Downtown Dayton has also seen numerous residential developments, most notably in the Water Street District announced in mid-2013.
Transportation projects in Downtown Dayton have also been on the rise. The Ohio Department of Transportation is currently in the process of $533 million of construction to modify and reconstruct I-75 through downtown Dayton. ODOT is upgrading and widening I-75 from Edwin C Moses Blvd. to Stanley Avenue. Many downtown bridges are also being upgraded.

In 2010, the Greater Downtown Dayton Plan was announced. The Plan represents a vision for Dayton's center city that focuses on strengthening connections and creating a downtown attractive to investors, businesses, employees, residents, students and visitors. This vision focuses on the potential of Greater Downtown to become an authentic urban center and the catalyst for Dayton's regional economy.
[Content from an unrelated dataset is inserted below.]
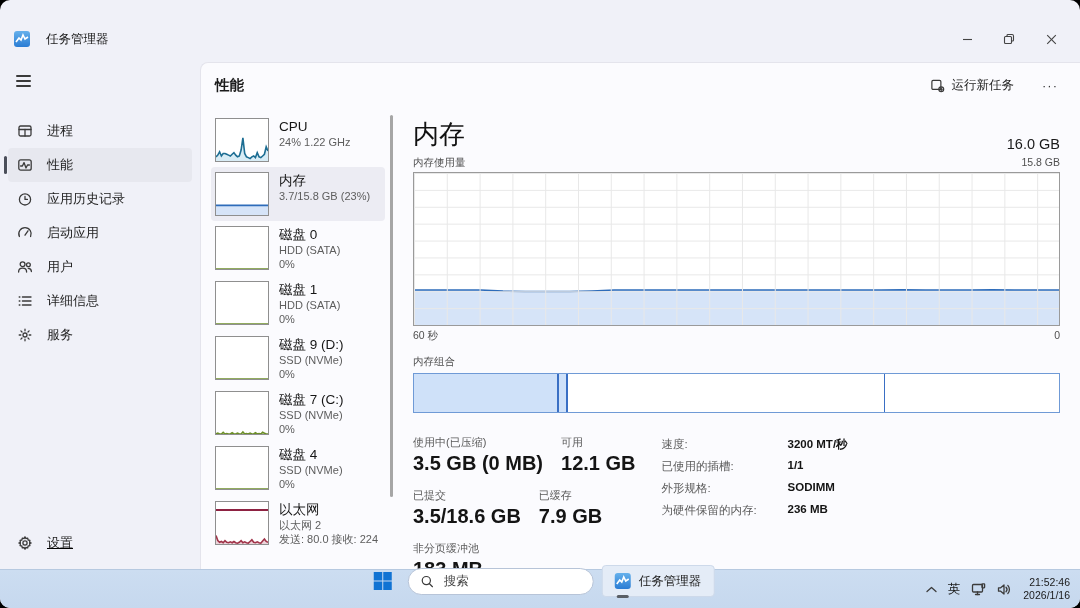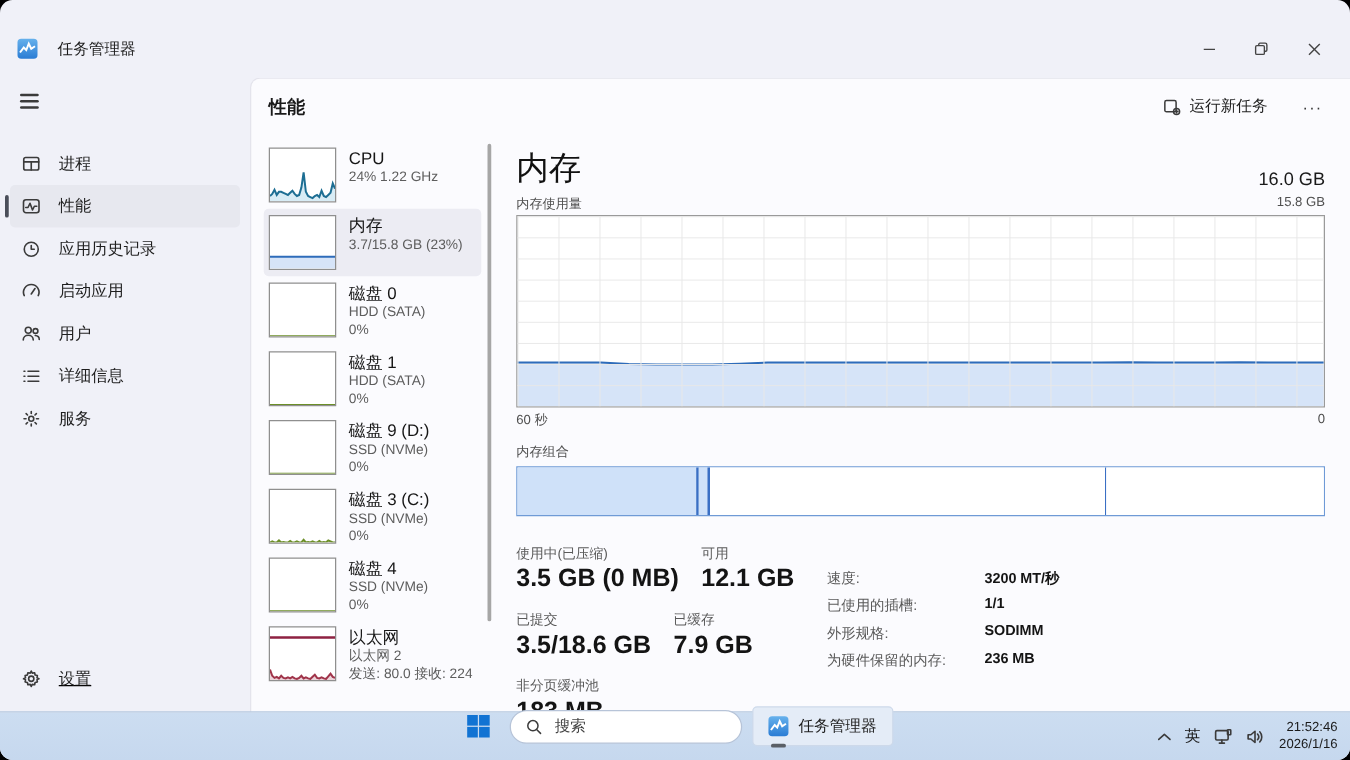"磁盘 3 (C:)" div.pi-title { text: 3 -> 7 }
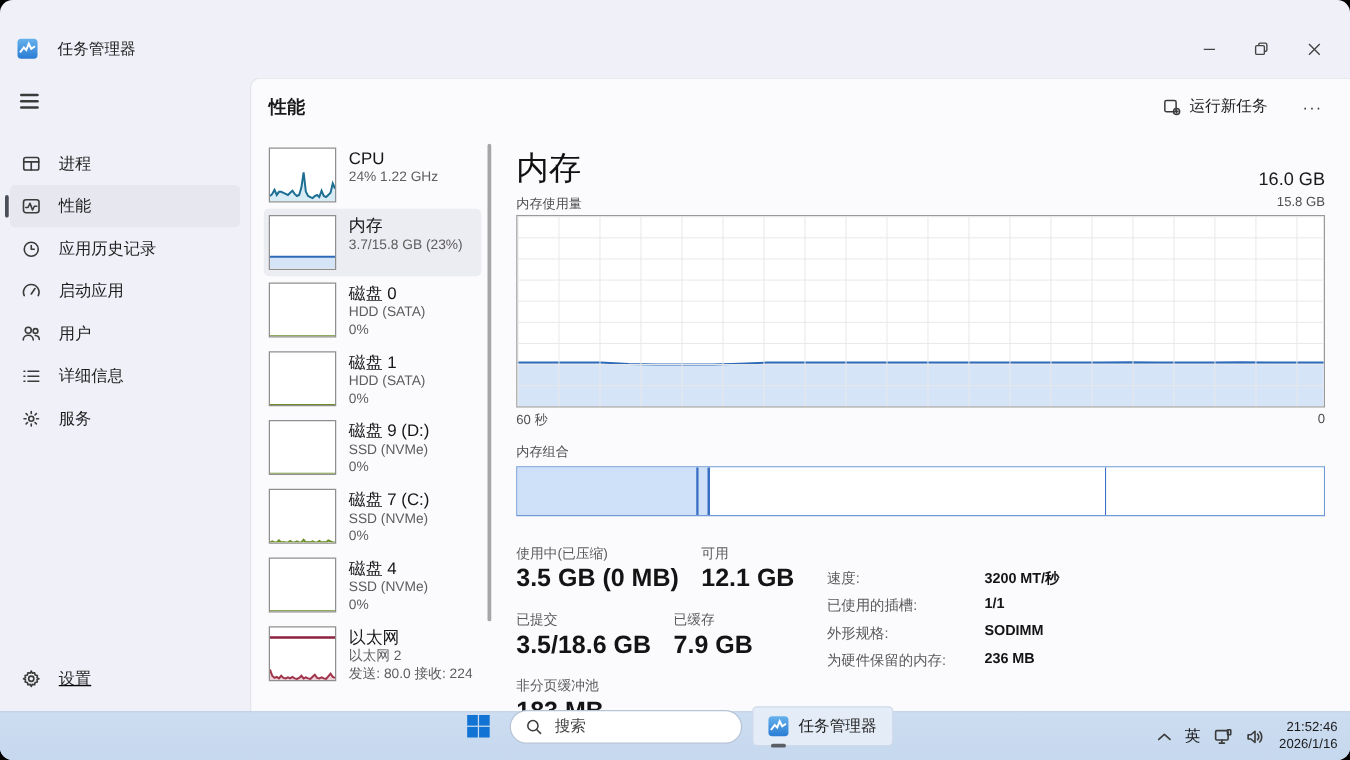"速度:" .detail-grid { margin-top: 20px -> 2px }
The plan focuses on housing opportunities, and creating an inviting environment for businesses to relocate and stay in the downtown area. The plan will also home in on what makes downtown Dayton unique and build on it. This includes downtown arts, sports, health care, and entertainment. Face-lifts and improvements such as gateway projects, repaving, and upgrading building facades are also part of the plan.